Come ha costruito i personaggi e i paesaggi?

«Ho immaginato i protagonisti lentamente. Il problema era che dovevo rendere credibile, agli occhi di un lettore moderno, che Oreste uccida sua madre. Non volevo che fosse uno psicopatico, o un cattivo scontato. Perciò ho dovuto costruirlo gradualmente. I paesaggi invece erano i deserti della California del Sud e le cime dei Pirenei».

Perché si è concentrato sulla madre, Clitennestra?

«Ho pensato che la storia di Elettra era stata raccontata in molti modi. Poi ho trovato una voce per sua madre, e così ho capito che ero interessato a esplorarla, a spingerla un po' più in là. Per me era tutto nuovo e, quindi, coinvolgente».

Quanto conta il silenzio, nella sua esperienza di scrittore?

«Il romanzo è la forma migliore per esplorare la differenza fra pensieri e parole. Puoi sapere che cosa passa per la mente di una persona, e poi guardare mentre quella persona non lo dice a nessuno. La casa dei nomi è piena di silenzi. I personaggi sanno quello che gli altri hanno fatto, però ci sono sospetti e tracce; e molte informazioni vengono nascoste, soprattutto a Oreste, ma anche a sua madre. E anche a Elettra, perché c'è silenzio intorno a come sua sorella è morta e a come suo padre è stato ucciso».

Nel romanzo la violenza è brutale e realistica. Perché?

«Tutti i personaggi hanno subito dei traumi. È importante che questo venga compreso pienamente. Avevo bisogno di fare provare al lettore quello che i protagonisti avevano provato, in tutta la sua brutalità».

Che cos'è la caduta degli dèi?

«Ho scritto il libro per un lettore moderno. Volevo un mondo, come quello del Ring di Wagner, in cui il potere degli dèi sta declinando; in cui alcune persone credono, ma altre no. Volevo fare vivere Clitennestra in uno spazio quasi secolare, così che non debba chiedere agli dèi di aiutarla, bensì, al contrario, in cui possa fare piani, avere strategie, che possono funzionare oppure no».

Succede anche nel nostro mondo?

«In Irlanda, lungo il corso della mia esistenza - sono nato nel 1955 - ho visto il potere della religione spostarsi dal centro alla periferia. Ma ci sono elementi che sono rimasti, forse i più potenti, perché sono nell'ombra».

Gli esseri umani sono descritti al loro livello animale, dominati da rabbia e paura. Aveva qualcosa in mente?

«Ho fatto reportage dall'Irlanda del Nord durante i Troubles e scritto anche un libro, Bad Blood, pubblicato nel 1987. E ho fatto reportage dalla Croazia, durante la guerra. In entrambi i luoghi c'erano paura e rabbia; le persone hanno fatto cose indicibili. E tutto questo vicino a casa».

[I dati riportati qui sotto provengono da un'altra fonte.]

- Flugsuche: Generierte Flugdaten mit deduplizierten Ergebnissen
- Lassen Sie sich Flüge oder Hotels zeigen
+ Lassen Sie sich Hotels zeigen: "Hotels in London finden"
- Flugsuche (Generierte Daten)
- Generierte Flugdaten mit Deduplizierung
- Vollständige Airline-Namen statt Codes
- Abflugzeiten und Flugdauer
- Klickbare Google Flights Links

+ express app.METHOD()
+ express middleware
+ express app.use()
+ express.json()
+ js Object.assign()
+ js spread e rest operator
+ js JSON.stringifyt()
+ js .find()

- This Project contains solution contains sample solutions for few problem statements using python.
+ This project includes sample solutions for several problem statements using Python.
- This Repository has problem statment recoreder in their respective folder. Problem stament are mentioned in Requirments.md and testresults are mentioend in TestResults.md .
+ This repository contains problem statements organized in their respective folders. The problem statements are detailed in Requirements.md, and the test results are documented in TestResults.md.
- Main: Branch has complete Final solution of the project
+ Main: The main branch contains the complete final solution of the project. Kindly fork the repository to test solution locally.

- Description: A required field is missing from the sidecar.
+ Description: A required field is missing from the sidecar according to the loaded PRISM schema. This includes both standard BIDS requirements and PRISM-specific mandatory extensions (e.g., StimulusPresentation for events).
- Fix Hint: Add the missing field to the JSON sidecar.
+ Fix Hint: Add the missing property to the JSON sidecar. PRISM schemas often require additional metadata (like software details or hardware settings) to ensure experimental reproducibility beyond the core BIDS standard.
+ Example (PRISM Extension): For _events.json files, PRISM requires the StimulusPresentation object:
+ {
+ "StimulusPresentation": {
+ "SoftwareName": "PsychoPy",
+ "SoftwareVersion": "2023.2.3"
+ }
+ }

La famiglia è come quella di Clitennestra e Oreste? Piena di segreti, odio e violenza?

«Questa è una storia estrema. È piena di tragedia. Non è la vita quotidiana».

Alla fine scrive che dobbiamo convivere con quello che abbiamo fatto. Perché quello che abbiamo fatto - Oreste ha ucciso la madre - è tutto ciò che abbiamo...

«All'inizio del libro, nella famiglia sono in cinque e quattro di loro pensano che ci sarà un matrimonio. Alla fine del libro, uno è stato sacrificato agli dèi e due sono stati uccisi. Ma i due che sono rimasti non hanno tratto grande soddisfazione dalla vendetta. Sono rimasti soli, specialmente Oreste, devastati da quello che è accaduto».

È un messaggio?

«Non c'è un messaggio.

Questa è una storia singola. Può avere molta risonanza, molto potere. Ma quello che voglio è che i personaggi rappresentino loro stessi, prima che facciano qualunque altra cosa: che siano individui che affrontano grandi sfide».